Next Token Is Enough: Realistic Image Quality and Aesthetic Scoring with Multimodal Large Language Model
Mingxing Li, Rui Wang, Lei Sun, Yancheng Bai, Xiangxiang Chu
2025-03-11
Summary
This paper talks about a new AI method that uses advanced language-image models to score how good or beautiful user-uploaded photos are, by breaking down ratings into detailed aspects like clarity, subject focus, and composition.
What's the problem?
Rating photos with a single number oversimplifies how people judge images, and it’s hard to get AI models to output precise scores that match human opinions.
What's the solution?
The method uses a dataset (RealQA) with 14,715 photos rated on 10 detailed features, and trains AI to predict scores by focusing on extra decimal points and using step-by-step reasoning to mimic how humans analyze images.
Why it matters?
This helps apps like photo editors or social media platforms automatically pick the best images by understanding detailed quality factors, making automatic ratings more accurate and trustworthy.
Abstract
The rapid expansion of mobile internet has resulted in a substantial increase in user-generated content (UGC) images, thereby making the thorough assessment of UGC images both urgent and essential. Recently, multimodal large language models (MLLMs) have shown great potential in image quality assessment (IQA) and image aesthetic assessment (IAA). Despite this progress, effectively scoring the quality and aesthetics of UGC images still faces two main challenges: 1) A single score is inadequate to capture the hierarchical human perception. 2) How to use MLLMs to output numerical scores, such as mean opinion scores (MOS), remains an open question.
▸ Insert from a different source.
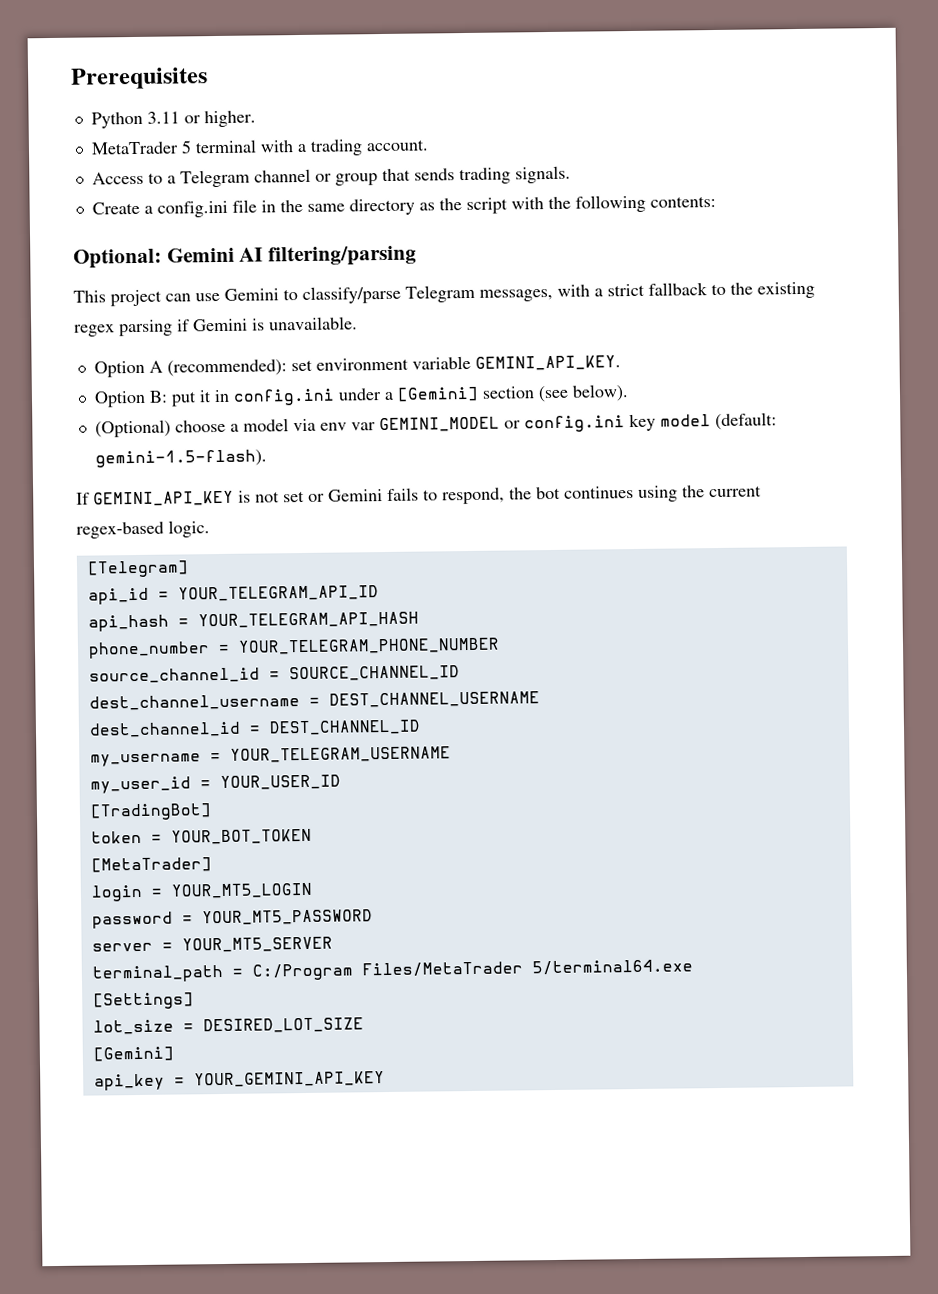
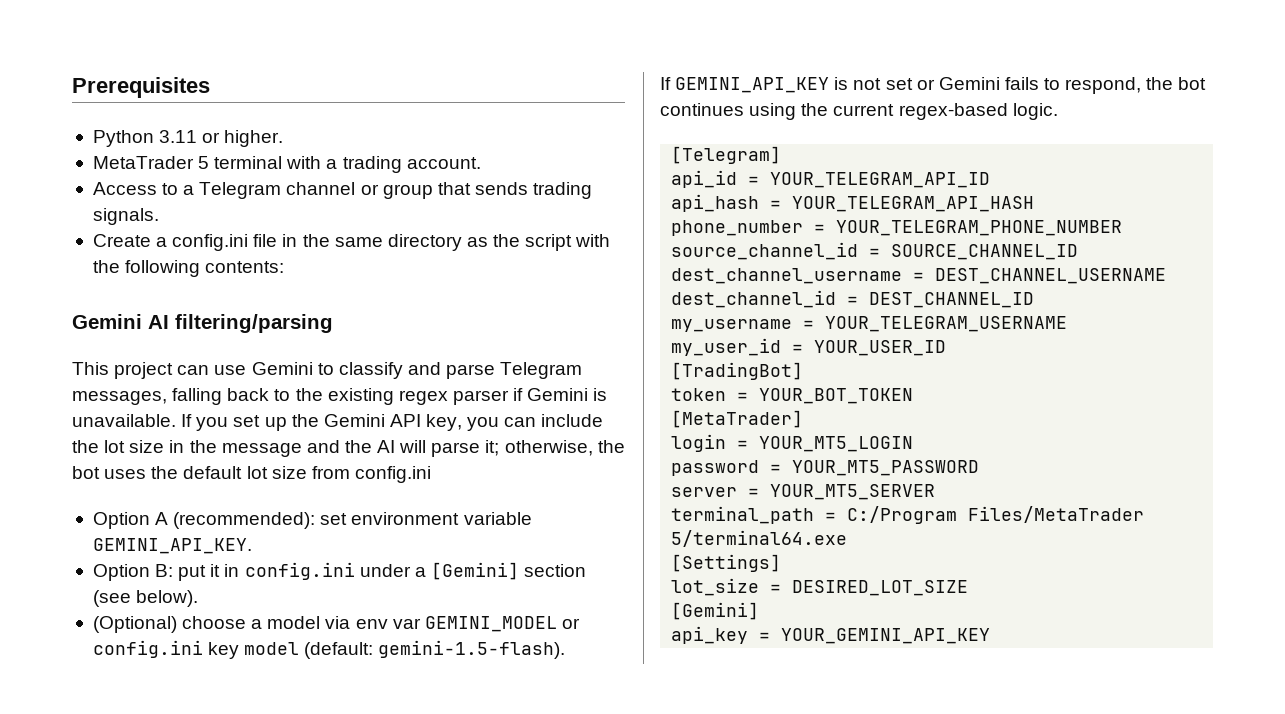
- Optional: Gemini AI filtering/parsing
+ Gemini AI filtering/parsing
- This project can use Gemini to classify/parse Telegram messages, with a strict fallback to the existing regex parsing if Gemini is unavailable.
+ This project can use Gemini to classify and parse Telegram messages, falling back to the existing regex parser if Gemini is unavailable. If you set up the Gemini API key, you can include the lot size in the message and the AI will parse it; otherwise, the bot uses the default lot size from config.ini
To address these challenges, we introduce a novel dataset, named Realistic image Quality and Aesthetic (RealQA), including 14,715 UGC images, each of which is annoted with 10 fine-grained attributes. These attributes span three levels: low level (e.g., image clarity), middle level (e.g., subject integrity) and high level (e.g., composition). Besides, we conduct a series of in-depth and comprehensive investigations into how to effectively predict numerical scores using MLLMs. Surprisingly, by predicting just two extra significant digits, the next token paradigm can achieve SOTA performance. Furthermore, with the help of chain of thought (CoT) combined with the learnt fine-grained attributes, the proposed method can outperform SOTA methods on five public datasets for IQA and IAA with superior interpretability and show strong zero-shot generalization for video quality assessment (VQA). The code and dataset will be released.